Paul Kolbe, a former senior CIA official
But Kolbe, the ex-CIA senior official, says even if Trump directs his new national security hires to hide or destroy intelligence materials, it would be “extraordinarily difficult” for them to accomplish because the systems in place create records of every action. More concerning is if they misuse the materials or use them in a way that harms intelligence sources and methods. Should Trump declassify highly sensitive materials simply to serve his own political agenda, “it could get a lot worse. There’s a lot of damage that could be done, intentionally or as collateral damage,” he said.
Installing loyalists unfamiliar with the vast, complex controls of the Pentagon also leaves the country vulnerable to foreign actors who may see the U.S. as weak or unprepared and want to take this opportunity to test U.S. national security, as they often do during presidential transitions, said Kolbe.
“I’d be concerned about ISIS or al-Qaeda operationalizing terrorist attack plans. I’d be looking at Ukraine; I’d be looking at [the] South China Sea, areas where you might see provocative actions that could result in an unintended clash,” he said.
But it’s back here at home, not overseas, where the deepest trouble could be brewing.
“I think the real problem is that [Trump is] furthering the divides, exacerbating extremists, between far right-wing extremists, QAnon types, militias, etc., who may come out of the woodwork,” said Kolbe.
“The types of seeds that he’s planting, the types of extremism that he’s bringing out, the rejection of [our] constitutional process is going to play out for a long time. People are going to go away firmly believing that this election was rigged and it was unconstitutional, and will feel justified taking unconstitutional and/or violent actions in response,” he said. Once Biden takes office, the current foreign policy concerns will get handled, “but the domestic issues are going to be much harder to resolve.”
Though Article II of the U.S. Constitution gives presidents significant license to act unilaterally, some top officials have been unwilling to follow Trump’s orders throughout his term in office.
“We’ve never had an administration where senior officials were so defiant” of the president, said Goldsmith. Former cabinet members, including Defense Secretary Gen. Jim Mattis, Attorney General Jeff Sessions, White House Counsel Don McGahn, and White House Chief of Staff John Kelly, among others, either ignored or refused to carry out some of the president’s directives, according to reports. Some resigned, while others were forced out, as a result. “There are ways to slow roll this stuff, and that’s, I expect, what’s going to be going on in the next six weeks.”

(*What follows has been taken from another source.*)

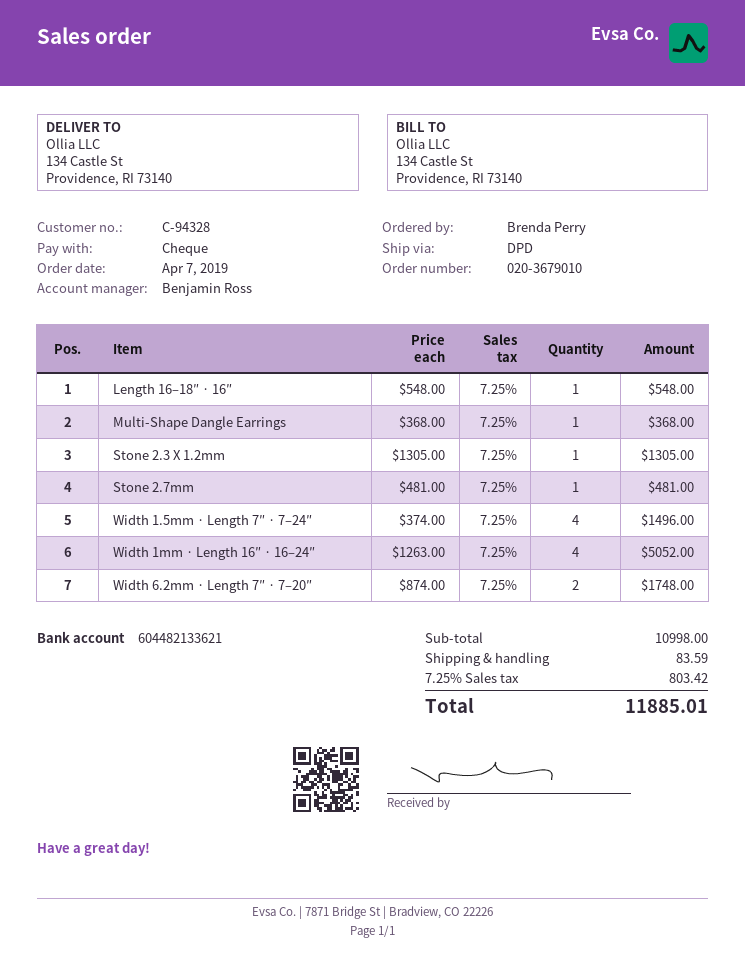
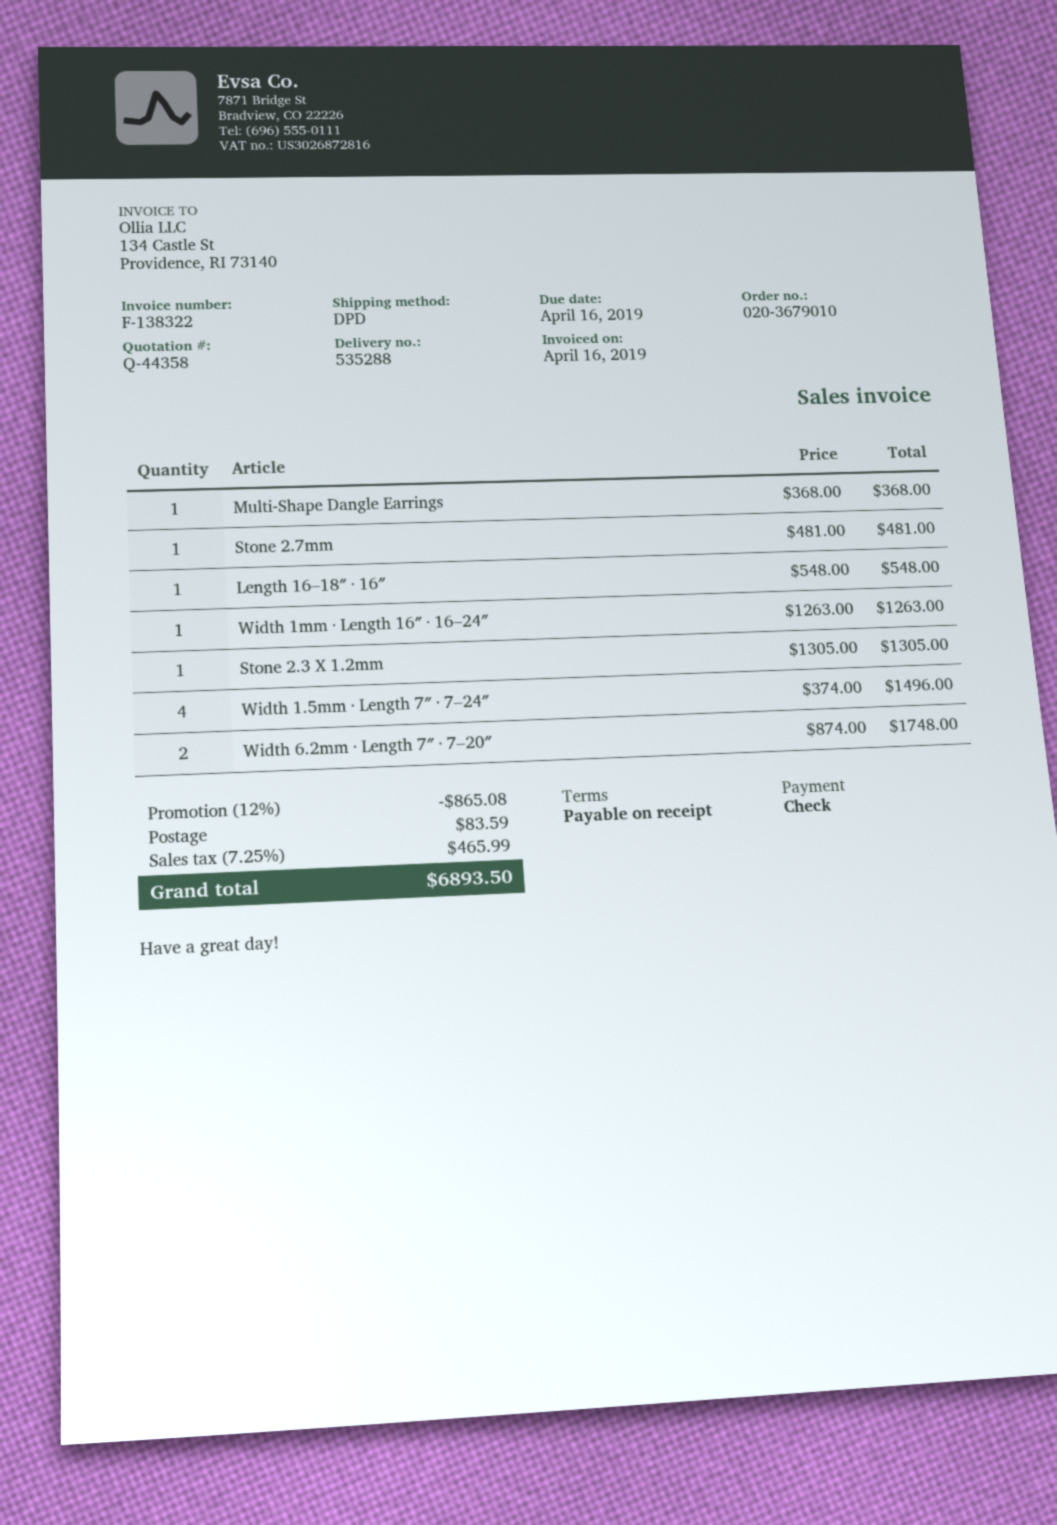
Width 1mm · Length 16″ · 16–24″: 4 x 1263.00 = 5052.00 -> 1 x 1263.00 = 1263.00
discount: none -> 12% = 865.08
tax: 7.25% = 803.42 -> 7.25% = 465.99
total: 11885.01 -> 6893.50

For many national security professionals, the hope is that if the country can get through the next two months without incident, the approaching administrative changeover will return them to blissful political obscurity.
“On Jan. 20th, he will cease being president. Joe Biden will become president, and you’ll see some very fresh winds blowing in Washington. A lot of people who have been hunkered down, just holding their breath, getting on with keeping the nation safe, will breathe a big sigh of relief, and then go right back to doing that,” Kolbe said.